Modification records
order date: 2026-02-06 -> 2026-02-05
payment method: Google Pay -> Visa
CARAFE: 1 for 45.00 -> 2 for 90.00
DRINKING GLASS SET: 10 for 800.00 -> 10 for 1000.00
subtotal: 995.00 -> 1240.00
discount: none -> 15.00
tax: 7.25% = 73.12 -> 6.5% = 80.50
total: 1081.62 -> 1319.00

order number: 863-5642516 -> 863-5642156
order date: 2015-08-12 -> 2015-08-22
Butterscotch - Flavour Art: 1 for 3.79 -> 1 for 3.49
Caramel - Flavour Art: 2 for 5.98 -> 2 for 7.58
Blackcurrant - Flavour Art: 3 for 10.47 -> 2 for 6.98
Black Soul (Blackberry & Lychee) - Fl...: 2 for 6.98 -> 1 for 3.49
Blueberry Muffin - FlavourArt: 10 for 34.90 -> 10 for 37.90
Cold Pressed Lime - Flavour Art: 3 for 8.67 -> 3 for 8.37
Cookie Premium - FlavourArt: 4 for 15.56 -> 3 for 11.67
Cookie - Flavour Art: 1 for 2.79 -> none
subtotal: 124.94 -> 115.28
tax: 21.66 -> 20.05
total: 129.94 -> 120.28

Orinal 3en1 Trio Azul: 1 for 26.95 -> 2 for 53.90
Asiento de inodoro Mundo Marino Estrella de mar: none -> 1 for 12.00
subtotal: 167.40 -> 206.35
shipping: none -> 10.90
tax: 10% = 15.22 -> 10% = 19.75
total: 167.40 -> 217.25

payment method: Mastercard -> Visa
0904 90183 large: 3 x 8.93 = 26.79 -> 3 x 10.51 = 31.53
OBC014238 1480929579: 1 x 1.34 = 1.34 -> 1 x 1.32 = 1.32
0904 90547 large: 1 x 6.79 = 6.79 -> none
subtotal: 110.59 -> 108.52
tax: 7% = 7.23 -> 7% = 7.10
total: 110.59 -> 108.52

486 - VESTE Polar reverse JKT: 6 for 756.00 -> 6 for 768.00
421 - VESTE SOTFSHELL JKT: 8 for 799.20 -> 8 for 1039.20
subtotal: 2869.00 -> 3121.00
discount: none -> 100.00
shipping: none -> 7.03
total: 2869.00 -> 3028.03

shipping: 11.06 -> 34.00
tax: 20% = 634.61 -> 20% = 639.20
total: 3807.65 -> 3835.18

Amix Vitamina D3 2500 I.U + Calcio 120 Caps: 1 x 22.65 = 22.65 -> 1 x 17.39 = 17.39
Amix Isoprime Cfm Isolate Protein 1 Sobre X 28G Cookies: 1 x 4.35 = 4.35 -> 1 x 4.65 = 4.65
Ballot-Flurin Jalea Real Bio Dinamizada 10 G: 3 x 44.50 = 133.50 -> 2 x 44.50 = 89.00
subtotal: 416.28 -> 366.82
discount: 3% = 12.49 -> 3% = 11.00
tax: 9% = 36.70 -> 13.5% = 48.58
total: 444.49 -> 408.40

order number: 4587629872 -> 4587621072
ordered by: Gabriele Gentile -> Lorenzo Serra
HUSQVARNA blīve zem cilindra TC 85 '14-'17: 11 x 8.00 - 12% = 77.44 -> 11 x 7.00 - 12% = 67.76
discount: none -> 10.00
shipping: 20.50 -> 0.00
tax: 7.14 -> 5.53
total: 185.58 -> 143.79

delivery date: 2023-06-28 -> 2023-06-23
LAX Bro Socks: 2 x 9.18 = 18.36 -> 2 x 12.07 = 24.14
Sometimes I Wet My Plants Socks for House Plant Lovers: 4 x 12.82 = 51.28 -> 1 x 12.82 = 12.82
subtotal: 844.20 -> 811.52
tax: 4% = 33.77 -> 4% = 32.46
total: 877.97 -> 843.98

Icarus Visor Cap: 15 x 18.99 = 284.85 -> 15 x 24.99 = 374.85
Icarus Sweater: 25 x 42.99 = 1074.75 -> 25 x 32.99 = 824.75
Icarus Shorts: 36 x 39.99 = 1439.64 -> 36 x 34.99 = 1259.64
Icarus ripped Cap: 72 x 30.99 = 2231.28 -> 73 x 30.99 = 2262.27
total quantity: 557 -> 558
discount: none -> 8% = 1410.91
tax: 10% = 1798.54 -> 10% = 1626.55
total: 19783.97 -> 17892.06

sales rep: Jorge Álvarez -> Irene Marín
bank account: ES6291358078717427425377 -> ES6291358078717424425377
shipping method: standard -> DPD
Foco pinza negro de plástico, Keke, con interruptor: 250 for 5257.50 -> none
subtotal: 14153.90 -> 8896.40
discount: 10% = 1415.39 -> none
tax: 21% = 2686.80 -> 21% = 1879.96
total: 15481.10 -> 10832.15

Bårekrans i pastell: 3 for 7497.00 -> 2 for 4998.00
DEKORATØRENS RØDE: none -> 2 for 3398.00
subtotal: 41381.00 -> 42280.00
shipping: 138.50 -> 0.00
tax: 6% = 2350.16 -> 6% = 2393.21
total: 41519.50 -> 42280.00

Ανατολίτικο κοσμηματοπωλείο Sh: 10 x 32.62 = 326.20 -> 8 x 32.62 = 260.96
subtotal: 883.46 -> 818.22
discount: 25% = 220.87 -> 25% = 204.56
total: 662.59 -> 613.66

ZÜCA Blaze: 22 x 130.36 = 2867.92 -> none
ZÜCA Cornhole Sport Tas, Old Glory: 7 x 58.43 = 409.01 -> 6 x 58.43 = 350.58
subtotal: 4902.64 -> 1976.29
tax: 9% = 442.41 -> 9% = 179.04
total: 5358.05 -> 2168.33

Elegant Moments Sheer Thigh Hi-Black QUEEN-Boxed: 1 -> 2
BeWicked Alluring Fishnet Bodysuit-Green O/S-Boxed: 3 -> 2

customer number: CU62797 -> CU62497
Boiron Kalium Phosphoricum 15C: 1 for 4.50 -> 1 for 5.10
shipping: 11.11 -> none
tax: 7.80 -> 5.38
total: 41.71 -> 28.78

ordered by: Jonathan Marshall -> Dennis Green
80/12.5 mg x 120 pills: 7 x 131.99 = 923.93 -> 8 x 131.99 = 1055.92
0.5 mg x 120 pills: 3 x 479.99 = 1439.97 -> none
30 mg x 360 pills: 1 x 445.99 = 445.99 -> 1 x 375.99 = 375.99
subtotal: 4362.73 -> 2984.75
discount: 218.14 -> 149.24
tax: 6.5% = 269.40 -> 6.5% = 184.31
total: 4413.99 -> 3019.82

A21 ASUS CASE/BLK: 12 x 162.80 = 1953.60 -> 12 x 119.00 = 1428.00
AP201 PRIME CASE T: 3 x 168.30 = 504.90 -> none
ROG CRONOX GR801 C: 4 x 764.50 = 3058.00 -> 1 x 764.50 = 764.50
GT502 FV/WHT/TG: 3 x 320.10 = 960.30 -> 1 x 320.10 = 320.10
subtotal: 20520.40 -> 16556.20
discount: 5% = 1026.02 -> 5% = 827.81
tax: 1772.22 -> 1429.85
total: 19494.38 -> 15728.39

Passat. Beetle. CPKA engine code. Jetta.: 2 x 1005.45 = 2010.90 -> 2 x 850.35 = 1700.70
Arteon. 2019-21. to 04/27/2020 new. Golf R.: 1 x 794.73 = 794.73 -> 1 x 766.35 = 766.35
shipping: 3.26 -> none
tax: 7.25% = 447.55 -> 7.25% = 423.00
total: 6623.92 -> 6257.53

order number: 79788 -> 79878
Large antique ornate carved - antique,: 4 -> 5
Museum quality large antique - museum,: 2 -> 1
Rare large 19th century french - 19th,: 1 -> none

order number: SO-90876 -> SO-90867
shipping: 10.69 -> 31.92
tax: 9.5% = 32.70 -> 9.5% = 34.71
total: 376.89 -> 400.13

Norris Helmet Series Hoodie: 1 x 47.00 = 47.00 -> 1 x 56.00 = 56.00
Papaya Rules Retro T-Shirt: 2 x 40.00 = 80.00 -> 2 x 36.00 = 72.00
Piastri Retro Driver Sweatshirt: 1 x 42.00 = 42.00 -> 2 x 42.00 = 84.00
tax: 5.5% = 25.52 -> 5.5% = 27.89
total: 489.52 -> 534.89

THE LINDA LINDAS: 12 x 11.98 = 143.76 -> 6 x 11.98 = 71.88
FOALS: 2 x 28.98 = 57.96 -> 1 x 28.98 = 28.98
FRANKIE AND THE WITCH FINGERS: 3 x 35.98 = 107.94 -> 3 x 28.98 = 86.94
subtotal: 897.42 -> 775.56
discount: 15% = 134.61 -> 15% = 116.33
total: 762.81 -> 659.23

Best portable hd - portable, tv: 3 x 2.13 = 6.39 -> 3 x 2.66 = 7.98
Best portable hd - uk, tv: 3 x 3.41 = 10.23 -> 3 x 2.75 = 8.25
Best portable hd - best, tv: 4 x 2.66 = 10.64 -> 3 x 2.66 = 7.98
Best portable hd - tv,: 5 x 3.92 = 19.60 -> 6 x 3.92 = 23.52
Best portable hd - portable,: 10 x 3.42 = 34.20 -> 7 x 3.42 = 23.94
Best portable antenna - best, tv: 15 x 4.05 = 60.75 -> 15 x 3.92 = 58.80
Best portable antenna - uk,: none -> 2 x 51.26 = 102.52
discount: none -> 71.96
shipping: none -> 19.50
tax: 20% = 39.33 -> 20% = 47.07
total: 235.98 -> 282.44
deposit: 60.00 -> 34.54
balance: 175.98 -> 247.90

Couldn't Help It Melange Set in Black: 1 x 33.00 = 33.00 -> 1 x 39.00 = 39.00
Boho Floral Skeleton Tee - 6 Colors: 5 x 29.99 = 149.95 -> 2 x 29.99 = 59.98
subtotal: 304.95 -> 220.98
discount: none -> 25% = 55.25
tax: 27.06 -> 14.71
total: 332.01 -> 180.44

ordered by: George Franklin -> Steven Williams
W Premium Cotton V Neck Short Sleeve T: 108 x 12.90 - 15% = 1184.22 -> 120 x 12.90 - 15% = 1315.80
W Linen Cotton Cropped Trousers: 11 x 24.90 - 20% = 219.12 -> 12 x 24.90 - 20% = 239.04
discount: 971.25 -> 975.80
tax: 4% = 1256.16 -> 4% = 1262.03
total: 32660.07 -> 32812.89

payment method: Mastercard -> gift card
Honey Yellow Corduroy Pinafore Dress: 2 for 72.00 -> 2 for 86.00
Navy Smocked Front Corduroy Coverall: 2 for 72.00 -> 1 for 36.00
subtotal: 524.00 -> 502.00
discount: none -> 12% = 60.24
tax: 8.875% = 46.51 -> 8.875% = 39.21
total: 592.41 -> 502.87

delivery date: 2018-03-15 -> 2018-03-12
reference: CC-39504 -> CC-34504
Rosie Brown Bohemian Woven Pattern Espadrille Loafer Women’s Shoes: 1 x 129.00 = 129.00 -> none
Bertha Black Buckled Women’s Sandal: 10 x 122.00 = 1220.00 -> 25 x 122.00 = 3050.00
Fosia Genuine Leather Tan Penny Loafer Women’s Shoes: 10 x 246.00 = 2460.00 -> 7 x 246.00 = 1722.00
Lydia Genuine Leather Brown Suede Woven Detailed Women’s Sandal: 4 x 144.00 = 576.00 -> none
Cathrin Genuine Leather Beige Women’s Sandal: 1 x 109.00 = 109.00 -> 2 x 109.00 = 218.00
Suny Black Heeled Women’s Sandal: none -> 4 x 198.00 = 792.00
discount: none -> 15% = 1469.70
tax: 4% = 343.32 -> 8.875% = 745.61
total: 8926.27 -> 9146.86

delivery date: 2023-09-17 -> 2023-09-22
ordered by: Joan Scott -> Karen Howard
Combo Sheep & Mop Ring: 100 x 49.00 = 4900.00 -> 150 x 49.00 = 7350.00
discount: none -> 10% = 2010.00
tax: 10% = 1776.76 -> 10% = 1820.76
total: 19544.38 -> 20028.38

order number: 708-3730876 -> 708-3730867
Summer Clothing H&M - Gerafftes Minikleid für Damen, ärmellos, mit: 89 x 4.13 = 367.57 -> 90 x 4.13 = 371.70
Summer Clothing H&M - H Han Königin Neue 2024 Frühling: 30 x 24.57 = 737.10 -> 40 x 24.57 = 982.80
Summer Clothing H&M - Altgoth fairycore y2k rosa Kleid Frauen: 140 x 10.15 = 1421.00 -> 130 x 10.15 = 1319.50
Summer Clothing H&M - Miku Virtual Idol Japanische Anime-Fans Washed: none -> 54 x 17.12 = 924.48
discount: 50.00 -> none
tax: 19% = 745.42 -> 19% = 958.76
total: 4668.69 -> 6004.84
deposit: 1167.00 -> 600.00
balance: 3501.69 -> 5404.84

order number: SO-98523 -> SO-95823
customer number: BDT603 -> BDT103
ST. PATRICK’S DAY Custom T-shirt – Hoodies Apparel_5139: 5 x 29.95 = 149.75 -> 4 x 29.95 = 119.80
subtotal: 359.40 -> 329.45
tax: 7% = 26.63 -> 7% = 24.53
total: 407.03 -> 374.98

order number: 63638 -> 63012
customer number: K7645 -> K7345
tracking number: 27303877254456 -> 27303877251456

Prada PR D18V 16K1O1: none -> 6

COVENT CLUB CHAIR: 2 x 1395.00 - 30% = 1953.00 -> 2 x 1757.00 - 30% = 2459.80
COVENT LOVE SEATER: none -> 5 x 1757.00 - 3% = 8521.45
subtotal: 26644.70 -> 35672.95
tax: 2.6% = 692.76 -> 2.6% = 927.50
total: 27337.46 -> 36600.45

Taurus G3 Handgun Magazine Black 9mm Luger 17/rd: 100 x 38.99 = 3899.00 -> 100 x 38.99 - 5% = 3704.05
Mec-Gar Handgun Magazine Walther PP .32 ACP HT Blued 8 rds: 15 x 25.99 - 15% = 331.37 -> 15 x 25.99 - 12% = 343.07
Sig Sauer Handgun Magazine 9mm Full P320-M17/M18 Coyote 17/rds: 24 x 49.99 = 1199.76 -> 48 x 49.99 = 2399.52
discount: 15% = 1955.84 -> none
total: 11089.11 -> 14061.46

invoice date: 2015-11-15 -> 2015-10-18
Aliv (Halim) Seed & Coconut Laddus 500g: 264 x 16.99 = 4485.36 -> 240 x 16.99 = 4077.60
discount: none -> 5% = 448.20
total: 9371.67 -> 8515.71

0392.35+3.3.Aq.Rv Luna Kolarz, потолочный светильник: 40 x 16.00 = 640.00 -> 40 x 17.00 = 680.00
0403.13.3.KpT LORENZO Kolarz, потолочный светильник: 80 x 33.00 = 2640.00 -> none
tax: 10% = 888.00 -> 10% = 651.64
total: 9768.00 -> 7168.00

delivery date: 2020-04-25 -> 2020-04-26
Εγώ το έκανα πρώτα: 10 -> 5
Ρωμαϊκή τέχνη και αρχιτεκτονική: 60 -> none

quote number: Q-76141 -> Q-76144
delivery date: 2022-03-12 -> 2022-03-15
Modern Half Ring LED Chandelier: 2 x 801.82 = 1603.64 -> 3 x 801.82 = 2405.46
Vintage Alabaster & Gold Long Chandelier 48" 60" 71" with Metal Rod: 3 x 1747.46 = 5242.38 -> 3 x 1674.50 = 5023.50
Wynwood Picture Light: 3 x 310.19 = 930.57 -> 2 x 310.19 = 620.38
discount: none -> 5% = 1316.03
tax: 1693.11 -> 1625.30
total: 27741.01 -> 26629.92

=== Work order ===
Return a copy of every line in the records that includes the string "Kolarz".

=== Response to the exercise ===
0392.35+3.3.Aq.Rv Luna Kolarz, потолочный светильник: 40 x 16.00 = 640.00 -> 40 x 17.00 = 680.00
0403.13.3.KpT LORENZO Kolarz, потолочный светильник: 80 x 33.00 = 2640.00 -> none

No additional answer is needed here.